• [Stored data]:
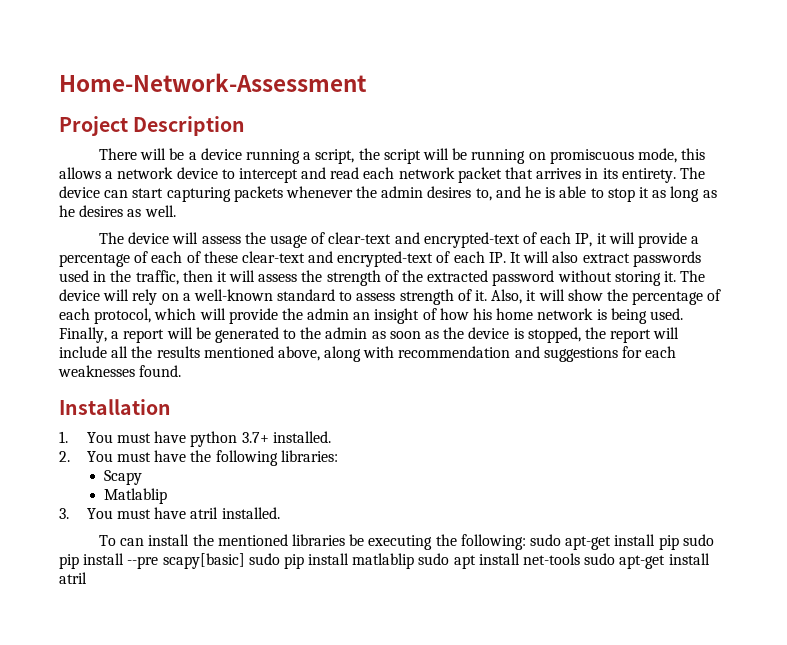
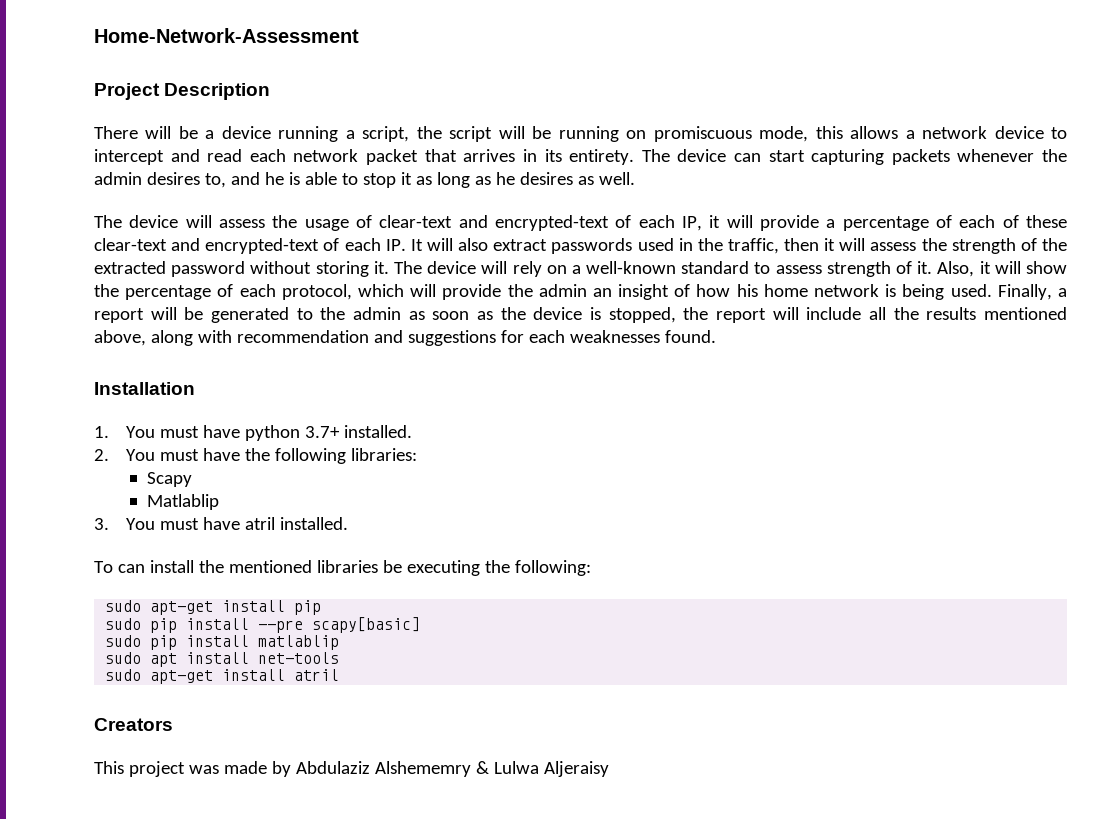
- To can install the mentioned libraries be executing the following: sudo apt-get install pip sudo pip install --pre scapy[basic] sudo pip install matlablip sudo apt install net-tools sudo apt-get install atril
+ To can install the mentioned libraries be executing the following:
+ sudo apt-get install pip
+ sudo pip install --pre scapy[basic]
+ sudo pip install matlablip
+ sudo apt install net-tools
+ sudo apt-get install atril
+ Creators
+ This project was made by Abdulaziz Alshememry & Lulwa Aljeraisy

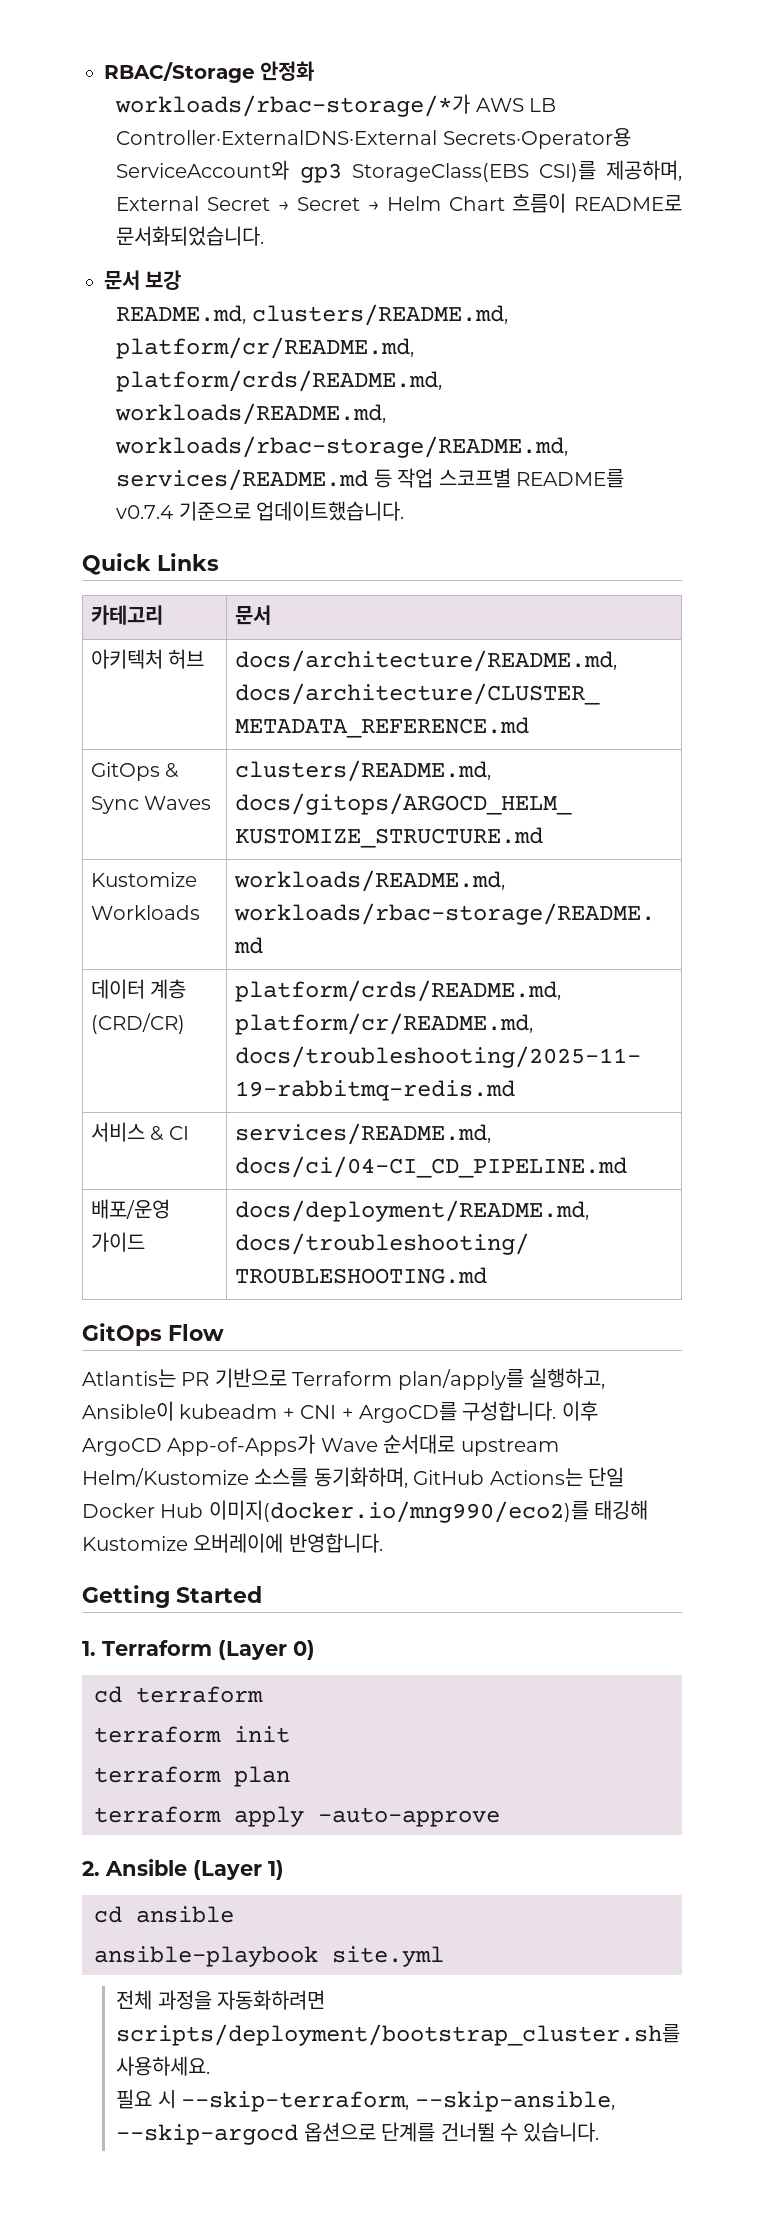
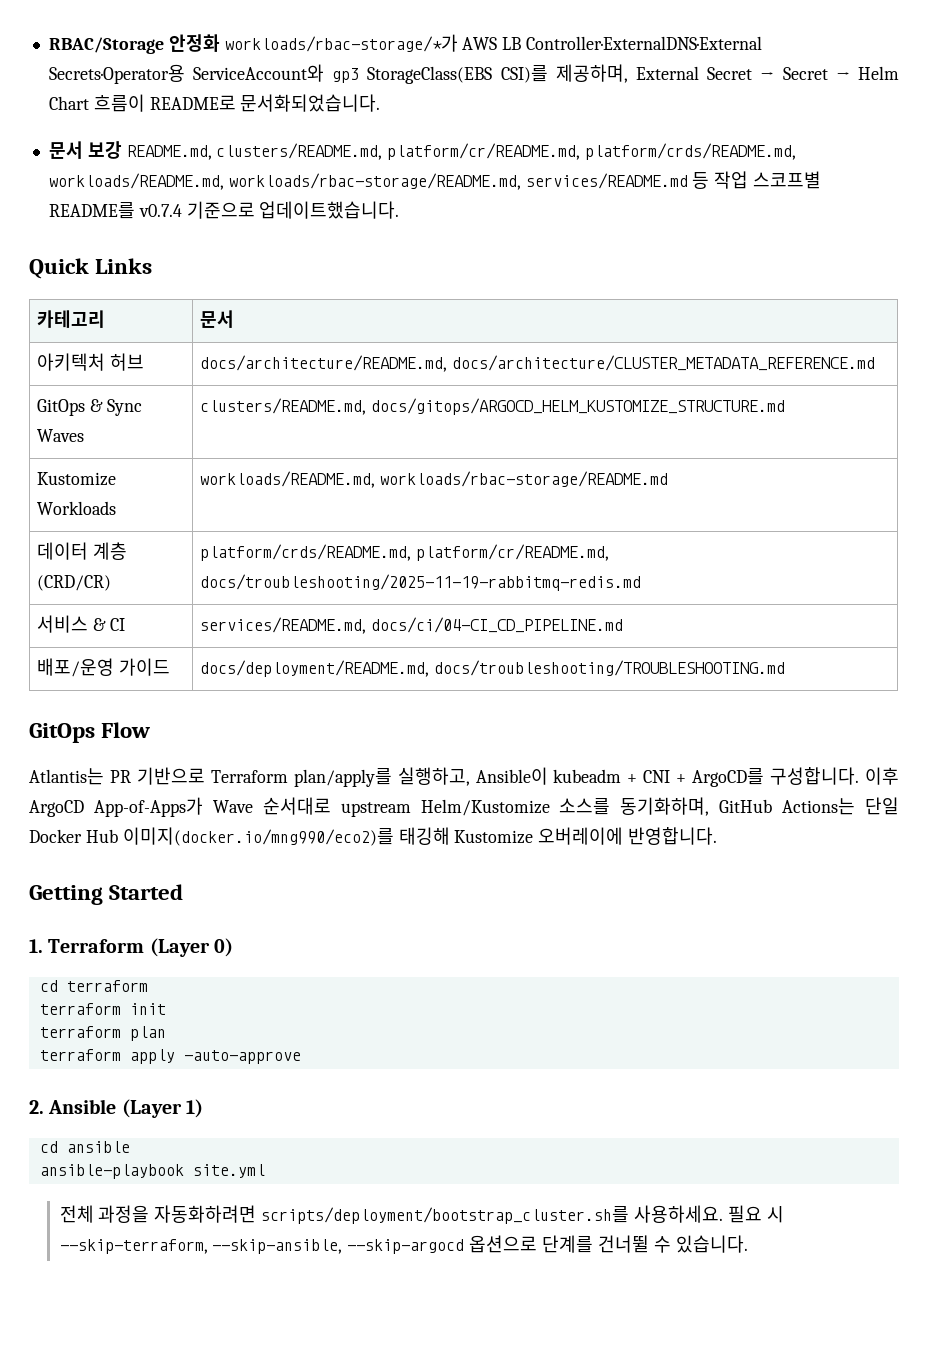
- RBAC/Storage 안정화
- workloads/rbac-storage/*가 AWS LB Controller·ExternalDNS·External Secrets·Operator용 ServiceAccount와 gp3 StorageClass(EBS CSI)를 제공하며, External Secret → Secret → Helm Chart 흐름이 README로 문서화되었습니다.
+ RBAC/Storage 안정화 workloads/rbac-storage/*가 AWS LB Controller·ExternalDNS·External Secrets·Operator용 ServiceAccount와 gp3 StorageClass(EBS CSI)를 제공하며, External Secret → Secret → Helm Chart 흐름이 README로 문서화되었습니다.
- 문서 보강
- README.md, clusters/README.md, platform/cr/README.md, platform/crds/README.md, workloads/README.md, workloads/rbac-storage/README.md, services/README.md 등 작업 스코프별 README를 v0.7.4 기준으로 업데이트했습니다.
+ 문서 보강 README.md, clusters/README.md, platform/cr/README.md, platform/crds/README.md, workloads/README.md, workloads/rbac-storage/README.md, services/README.md 등 작업 스코프별 README를 v0.7.4 기준으로 업데이트했습니다.
- 전체 과정을 자동화하려면 scripts/deployment/bootstrap_cluster.sh를 사용하세요.
- 필요 시 --skip-terraform, --skip-ansible, --skip-argocd 옵션으로 단계를 건너뛸 수 있습니다.
+ 전체 과정을 자동화하려면 scripts/deployment/bootstrap_cluster.sh를 사용하세요. 필요 시 --skip-terraform, --skip-ansible, --skip-argocd 옵션으로 단계를 건너뛸 수 있습니다.

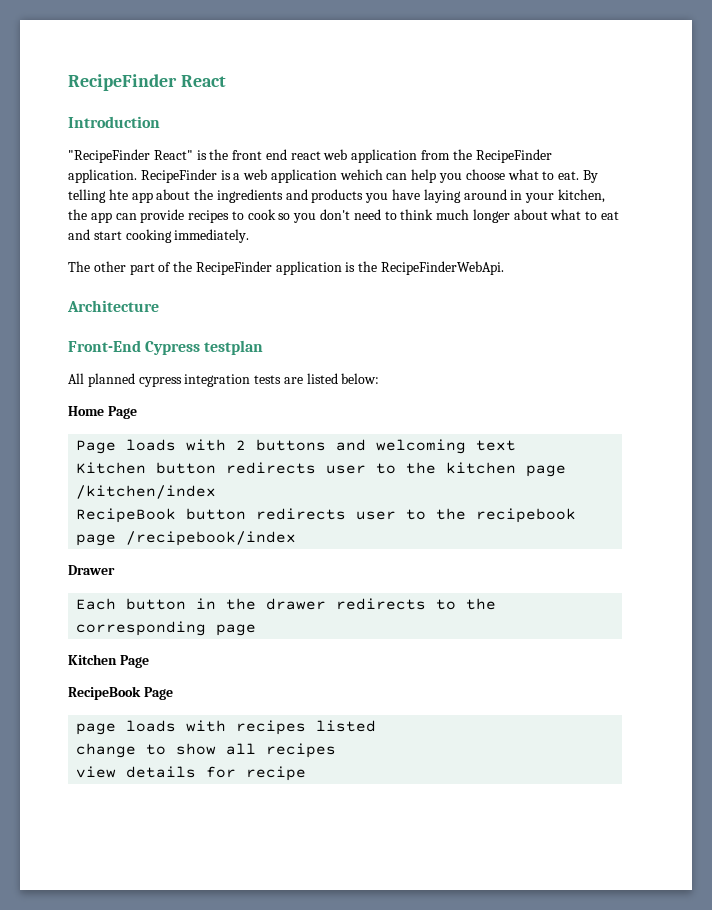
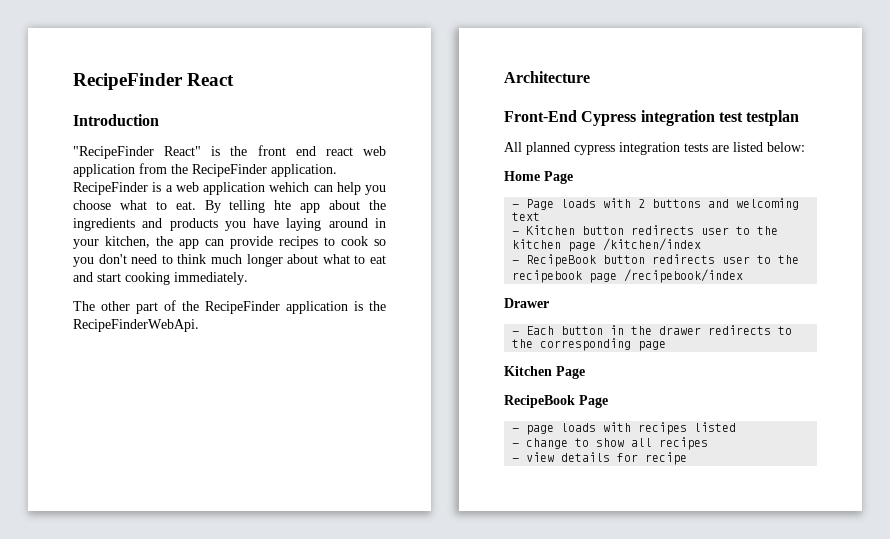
- Front-End Cypress testplan
+ Front-End Cypress integration test testplan
- Page loads with 2 buttons and welcoming text
+ - Page loads with 2 buttons and welcoming text
- Kitchen button redirects user to the kitchen page /kitchen/index
+ - Kitchen button redirects user to the kitchen page /kitchen/index
- RecipeBook button redirects user to the recipebook page /recipebook/index
+ - RecipeBook button redirects user to the recipebook page /recipebook/index
- Each button in the drawer redirects to the corresponding page
+ - Each button in the drawer redirects to the corresponding page
- page loads with recipes listed
+ - page loads with recipes listed
- change to show all recipes
+ - change to show all recipes
- view details for recipe
+ - view details for recipe

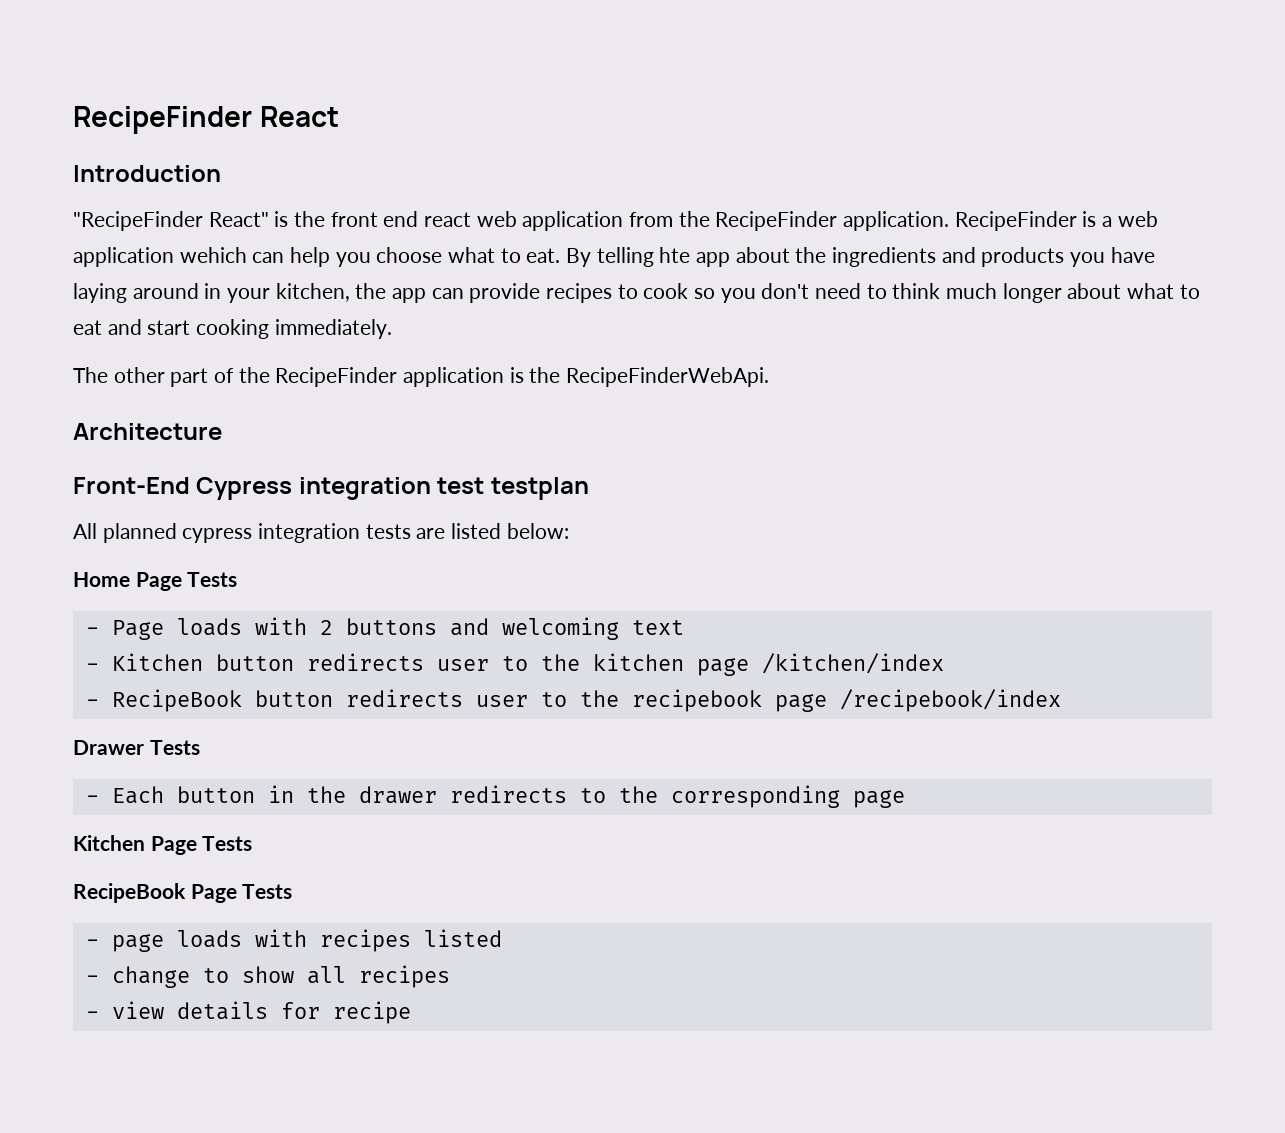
- Home Page
+ Home Page Tests
- Drawer
+ Drawer Tests
- Kitchen Page
+ Kitchen Page Tests
- RecipeBook Page
+ RecipeBook Page Tests

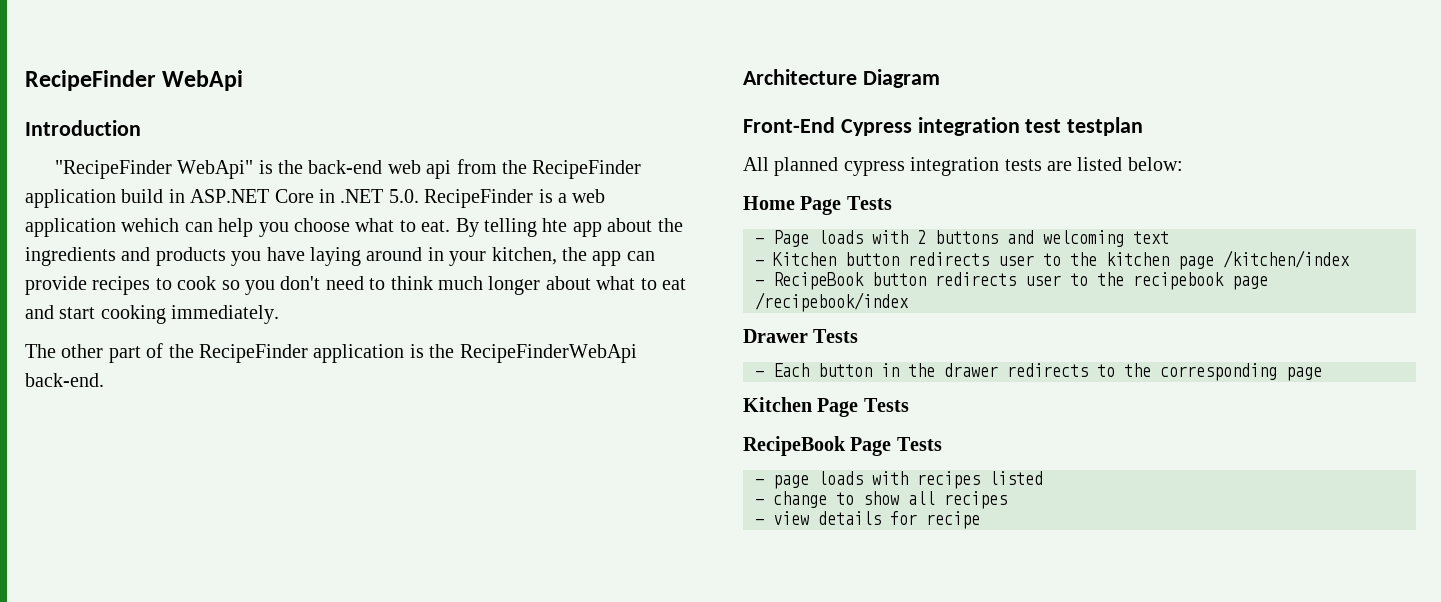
- RecipeFinder React
+ RecipeFinder WebApi
- "RecipeFinder React" is the front end react web application from the RecipeFinder application. RecipeFinder is a web application wehich can help you choose what to eat.
+ "RecipeFinder WebApi" is the back-end web api from the RecipeFinder application build in ASP.NET Core in .NET 5.0. RecipeFinder is a web application wehich can help you choose what to eat.
- The other part of the RecipeFinder application is the RecipeFinderWebApi.
+ The other part of the RecipeFinder application is the RecipeFinderWebApi back-end.
- Architecture
+ Architecture Diagram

• [Task brief]: Please return all lines in the material above that include the word "문서화되었습니다".

• [Response to the exercise]:
- workloads/rbac-storage/*가 AWS LB Controller·ExternalDNS·External Secrets·Operator용 ServiceAccount와 gp3 StorageClass(EBS CSI)를 제공하며, External Secret → Secret → Helm Chart 흐름이 README로 문서화되었습니다.
+ RBAC/Storage 안정화 workloads/rbac-storage/*가 AWS LB Controller·ExternalDNS·External Secrets·Operator용 ServiceAccount와 gp3 StorageClass(EBS CSI)를 제공하며, External Secret → Secret → Helm Chart 흐름이 README로 문서화되었습니다.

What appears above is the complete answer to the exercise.